Setidaknya 321 orang tewas dan sekitar 500 lainnya luka-luka dalam serangan hari Minggu di gereja dan hotel. "Tekanan pasar keuangan awal tampaknya telah tertahan setelah serangan," kata kepala misi IMF Sri Lanka Manuela Goretti dalam sebuah pernyataan yang dikeluarkan di Washington, dilansir Reuters, Kamis (25/4).
Kebijakan yang menentukan dan langkah-langkah keamanan oleh pihak berwenang akan menjadi penting, khususnya untuk pariwisata. "Sektor ini menyumbang 5 persen dari PDB, untuk membangun kinerja yang kuat beberapa tahun terakhir," tambahnya.
Indeks saham Sri Lanka turun 2,6 persen pada Selasa (23/4) pada hari pertama perdagangan sejak serangan itu. Sementara rupee yang sangat dijaga dalam kondisi stabil di sekitar 174,5 terhadap dolar AS.
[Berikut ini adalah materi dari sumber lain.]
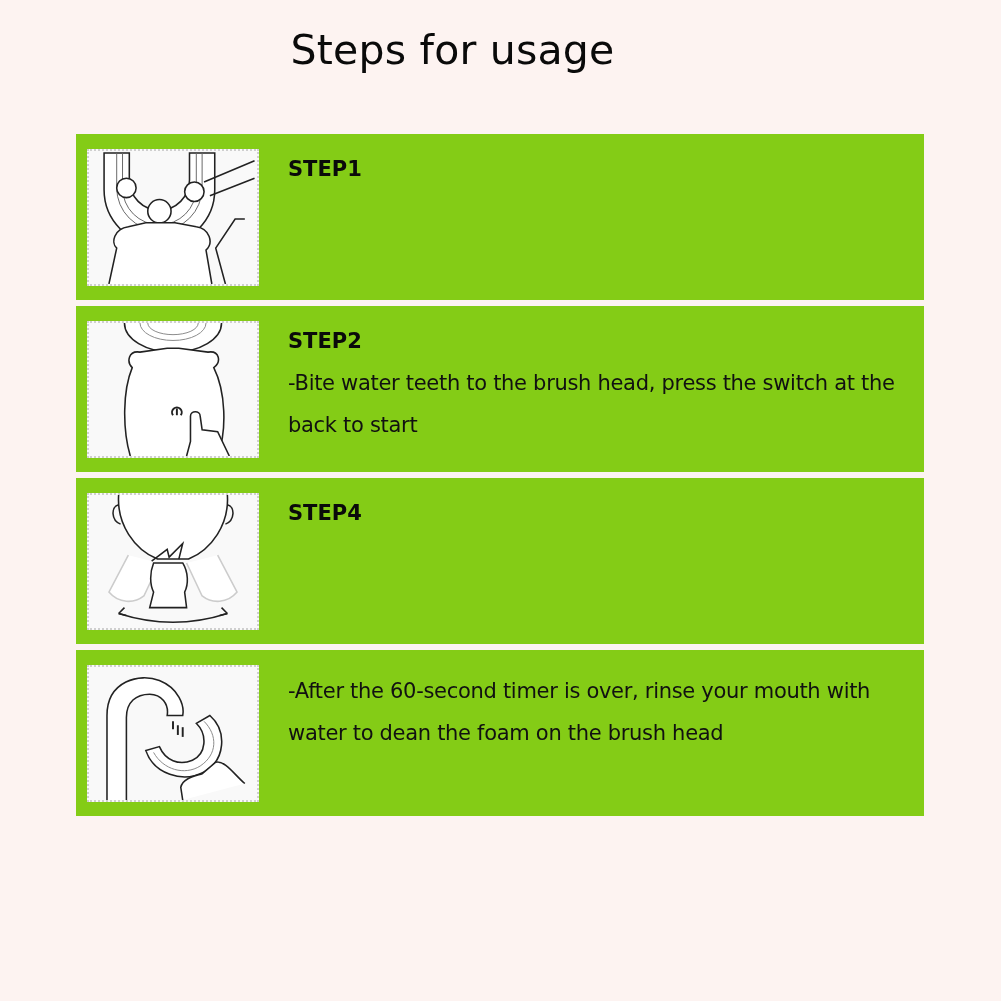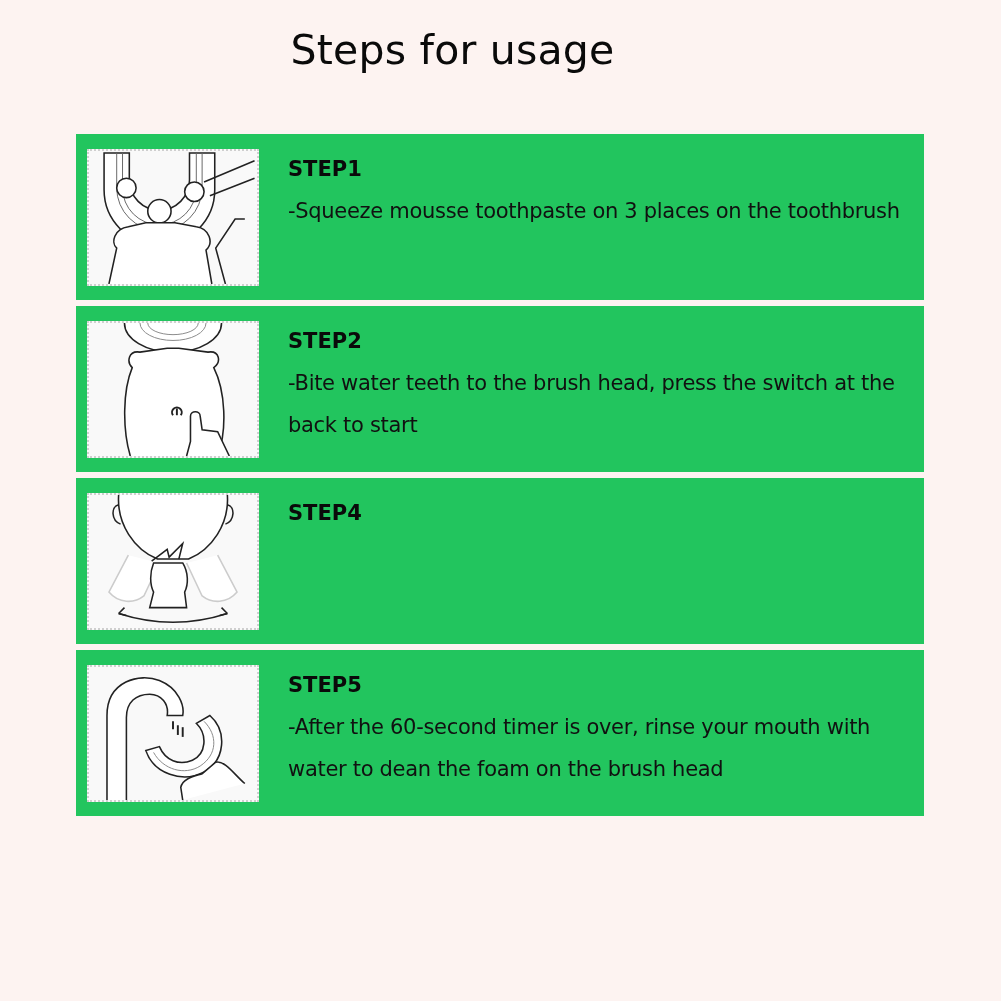"STEP1" .step-card { background: #22c55e -> #84cc16 }
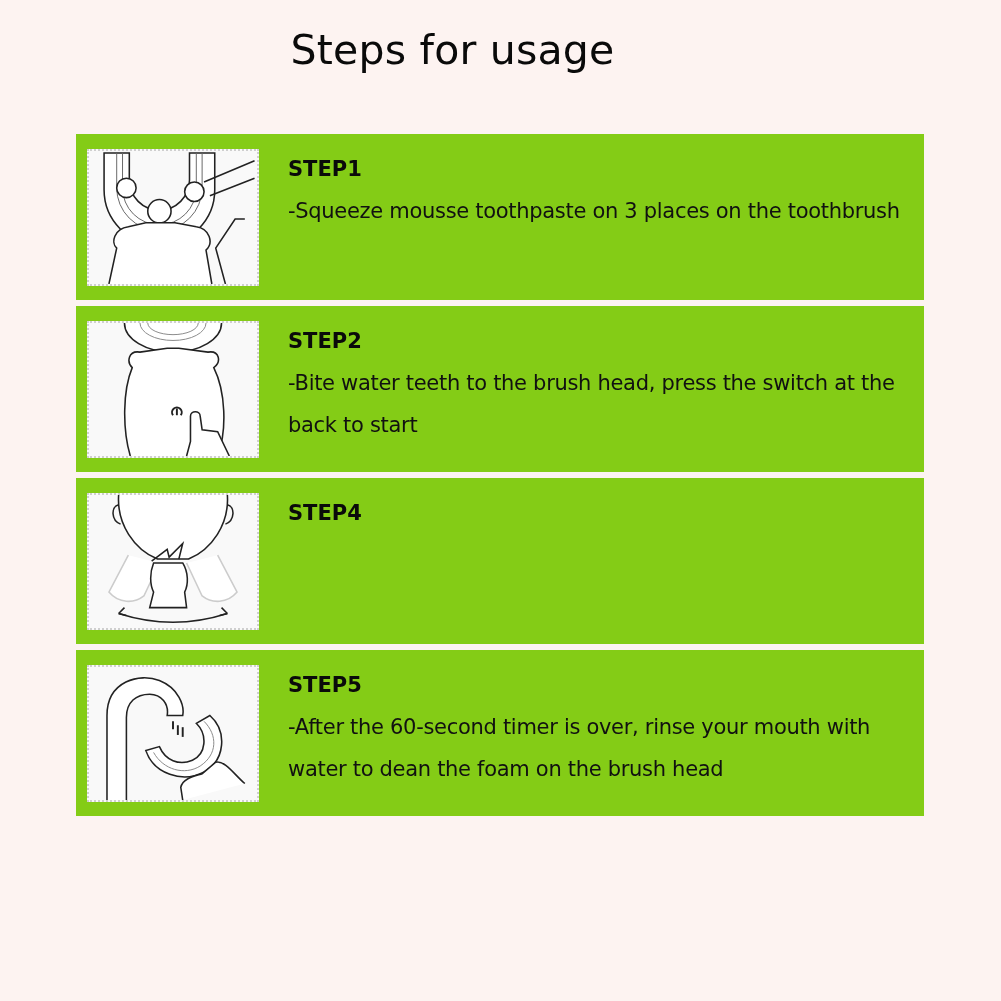"-Squeeze mousse toothpaste on 3" div.step-desc { html: <div>-Squeeze mousse toothpaste on 3 places on the toothbrush</div> -> none }
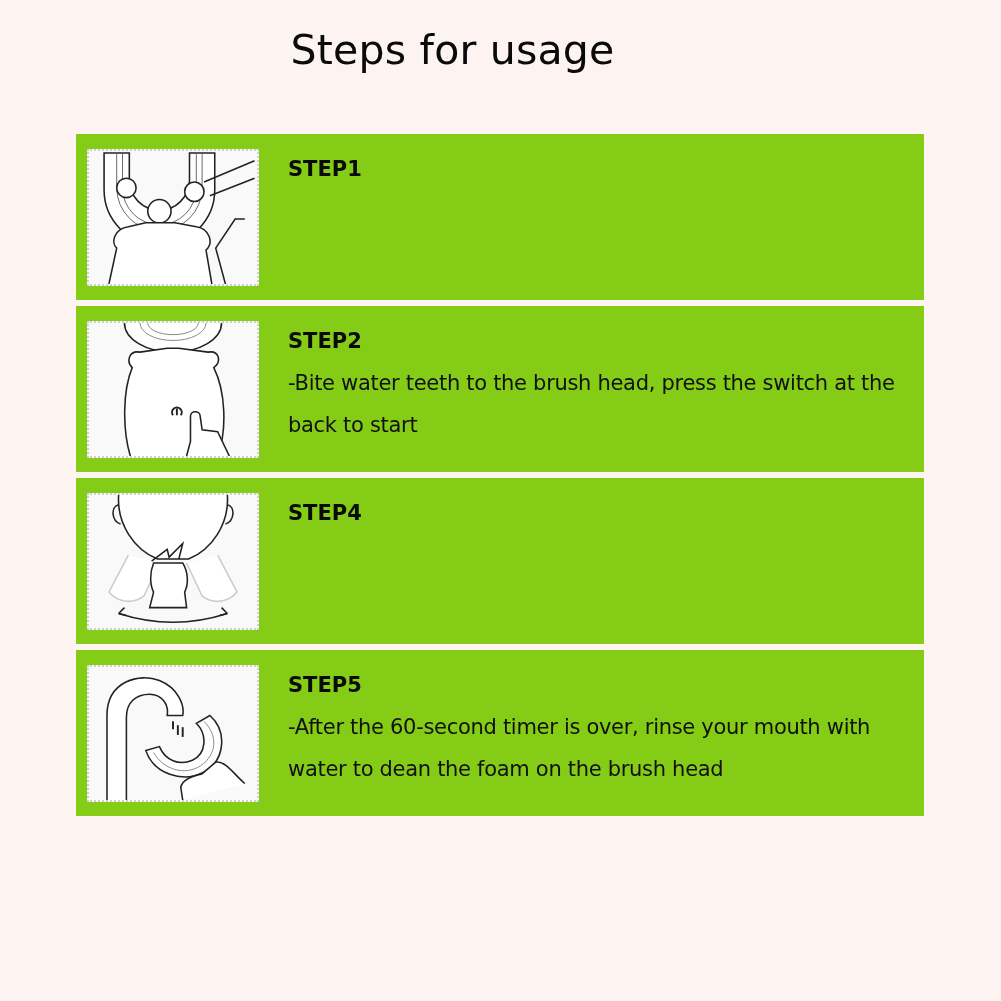"STEP5" div.step-title { html: <div>STEP5</div> -> none }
Sektor pariwisata Sri Lanka senilai 4,4 miliar dolar AS adalah sumber mata uang asing terbesar ketiga dan paling cepat berkembang di negara itu, setelah pengiriman uang dan ekspor garmen. Analis mengatakan keruntuhan pariwisata akan menjadi pukulan berat bagi perekonomian Sri Lanka dan berpotensi memaksanya untuk mencari tambahan pinjaman dari IMF.
IMF bulan lalu setuju untuk memperpanjang program pinjaman 1,5 miliar dolar AS untuk Sri Lanka selama satu tahun tambahan hingga 2020. Langkah ini telah memperkuat status pulau itu sebagai pasar utang perbatasan dengan kinerja terbaik tahun ini. IMF mengatakan dewannya pada pertengahan Mei akan melakukan pemungutan suara final pada perpanjangan dan peninjauan kelima dari program pinjaman, yang diluncurkan pada 2016.
"Perpanjangan tahun itu akan memberi pemerintah Sri Lanka waktu tambahan untuk menjaga stabilitas makroekonomi dan menyelesaikan agenda reformasi mereka," kata Goretti.
Dia mengatakan Sri Lanka telah membuat kemajuan penting dalam mereformasi ekonominya termasuk dengan memperbaiki sistem pajaknya, memperkuat program jaring pengaman sosial dan beralih ke penargetan inflasi bank sentral.
"Anggaran 2019 yang disetujui pada awal April mencapai keseimbangan yang baik antara memajukan konsolidasi fiskal berbasis pendapatan, yang penting untuk menopang kepercayaan pasar mengingat tingginya utang dan kebutuhan refinancing Sri Lanka, sambil memberi ruang bagi modal kritis makro dan pengeluaran sosial dan langkah-langkah pajak yang ramah bisnis, "katanya.